## TASK TO CARRY OUT
Go to the line holding "[671,140,689,151] AP ->" in the entries below and write out exactly every line down to and including the line holding "(741, 392) none".

◇ ◇ ◇ ◇

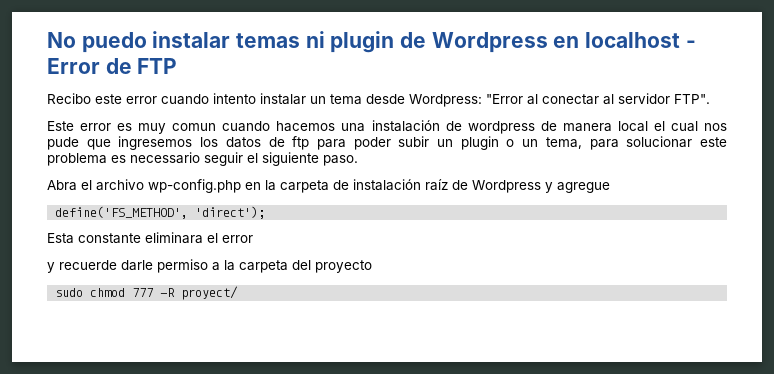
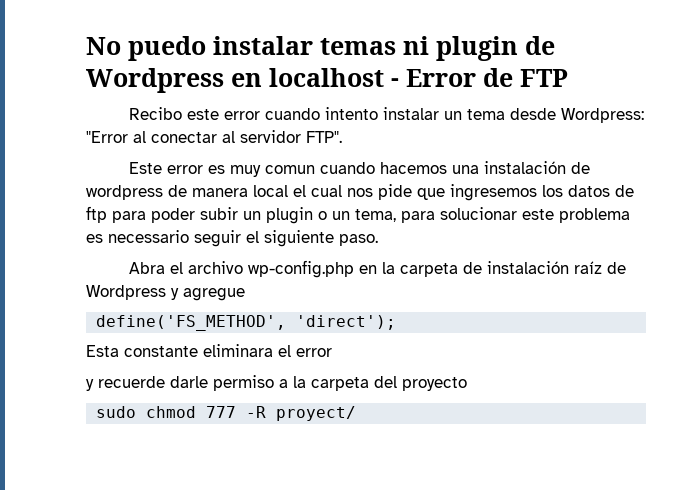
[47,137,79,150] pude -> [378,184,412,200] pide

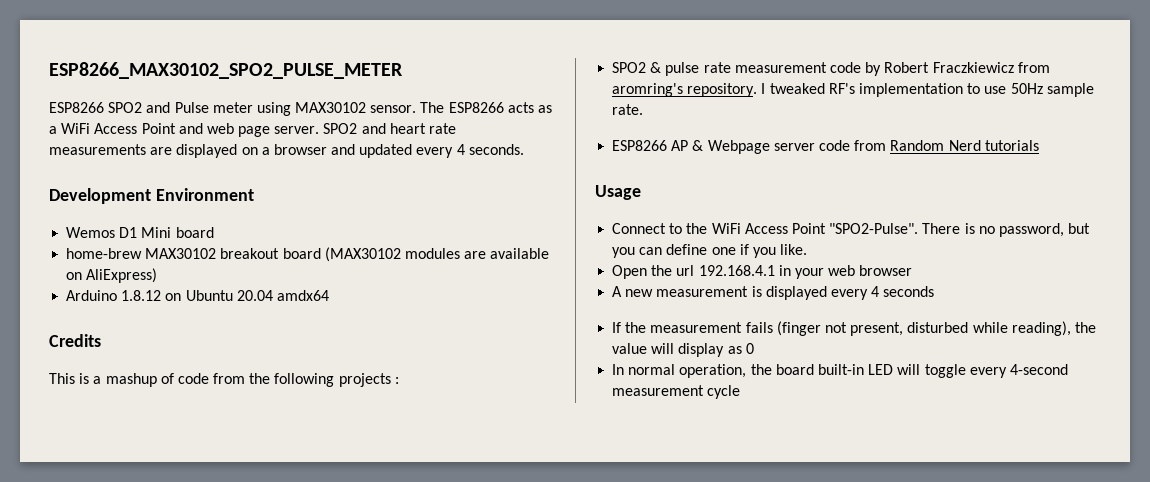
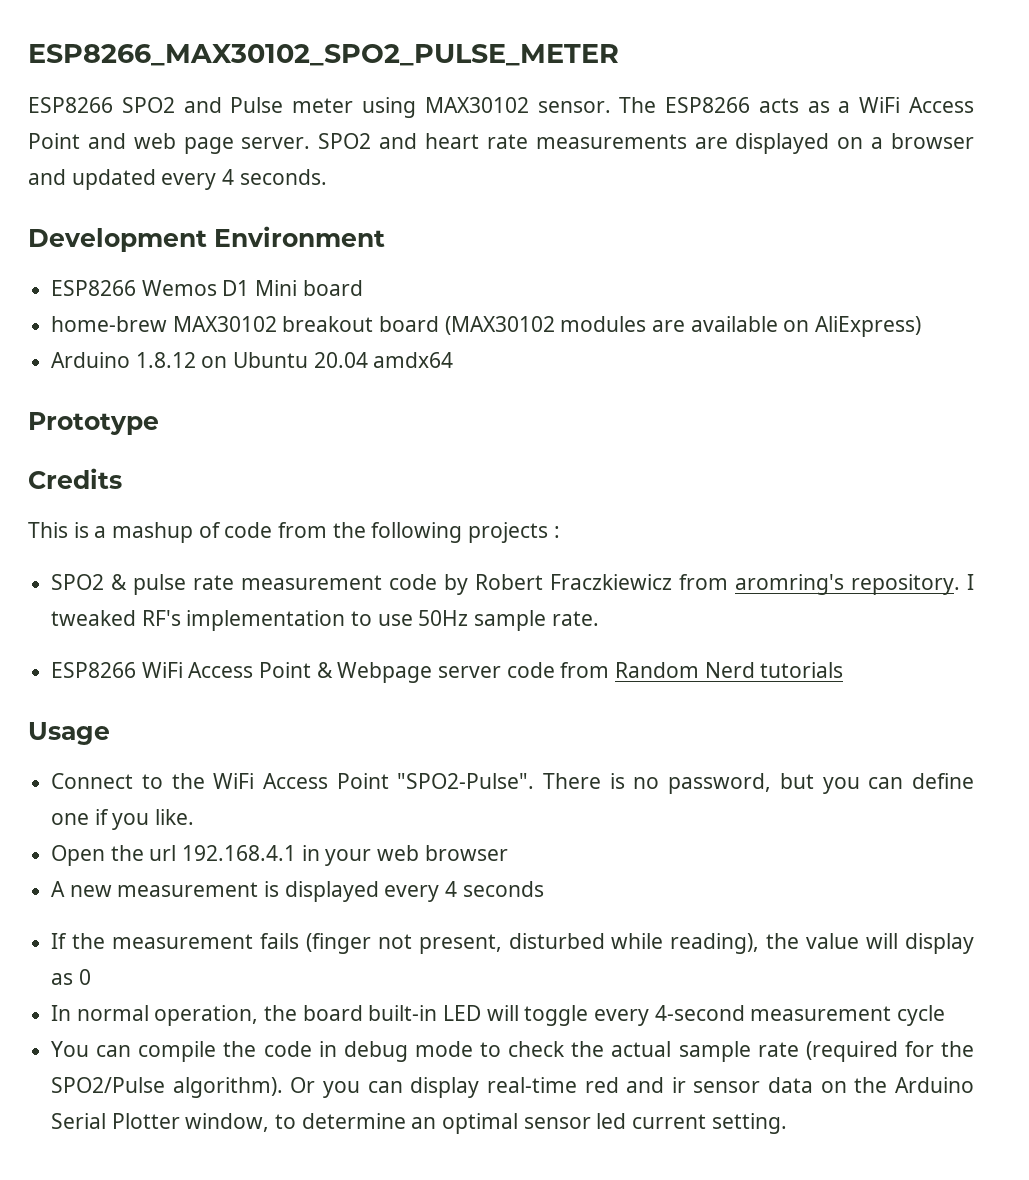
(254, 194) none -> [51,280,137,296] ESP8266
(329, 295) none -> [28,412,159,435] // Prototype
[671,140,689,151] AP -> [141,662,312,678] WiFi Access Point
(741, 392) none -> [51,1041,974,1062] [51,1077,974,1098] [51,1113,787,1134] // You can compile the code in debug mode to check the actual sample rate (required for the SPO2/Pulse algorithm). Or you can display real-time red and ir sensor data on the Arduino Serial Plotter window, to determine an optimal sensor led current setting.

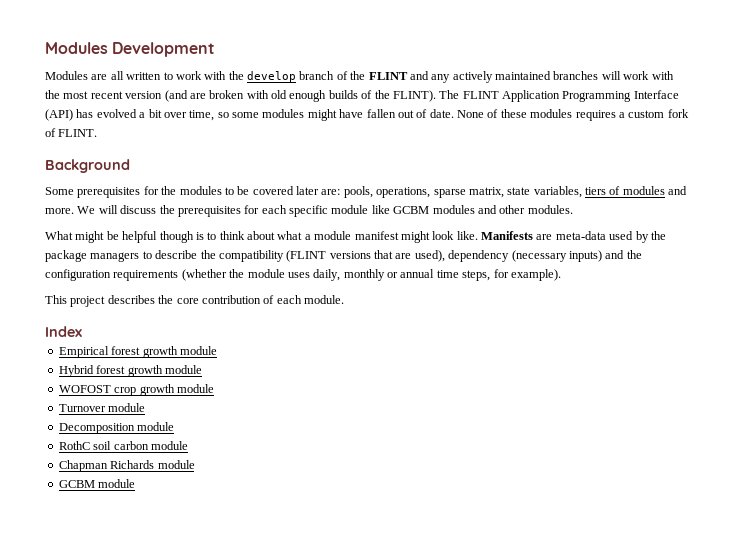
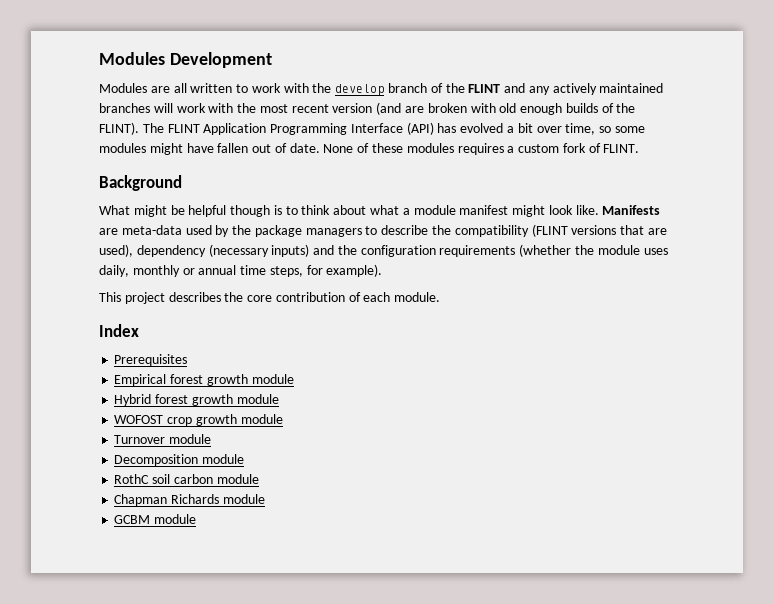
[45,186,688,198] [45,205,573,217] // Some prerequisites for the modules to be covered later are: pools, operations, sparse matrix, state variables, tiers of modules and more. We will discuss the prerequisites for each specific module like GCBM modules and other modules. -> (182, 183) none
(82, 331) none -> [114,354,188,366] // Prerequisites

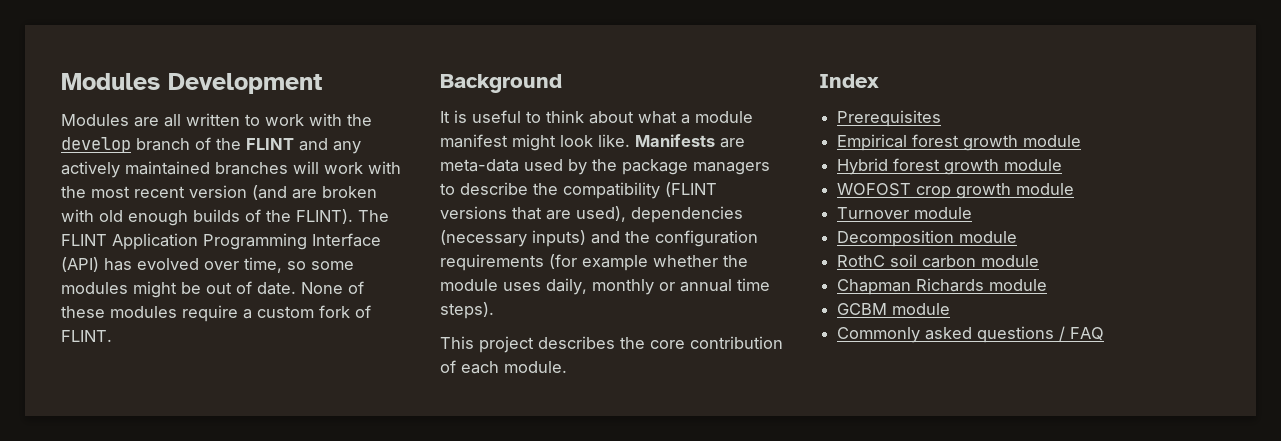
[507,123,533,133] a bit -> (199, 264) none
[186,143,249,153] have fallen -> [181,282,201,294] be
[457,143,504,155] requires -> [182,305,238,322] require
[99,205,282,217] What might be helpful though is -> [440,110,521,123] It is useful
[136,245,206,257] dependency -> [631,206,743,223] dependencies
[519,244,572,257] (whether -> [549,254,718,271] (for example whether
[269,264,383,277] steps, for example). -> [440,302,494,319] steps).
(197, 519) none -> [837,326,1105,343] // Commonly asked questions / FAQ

◇ ◇ ◇ ◇

## OUTPUT FOR THIS TASK
[671,140,689,151] AP -> [141,662,312,678] WiFi Access Point
(741, 392) none -> [51,1041,974,1062] [51,1077,974,1098] [51,1113,787,1134] // You can compile the code in debug mode to check the actual sample rate (required for the SPO2/Pulse algorithm). Or you can display real-time red and ir sensor data on the Arduino Serial Plotter window, to determine an optimal sensor led current setting.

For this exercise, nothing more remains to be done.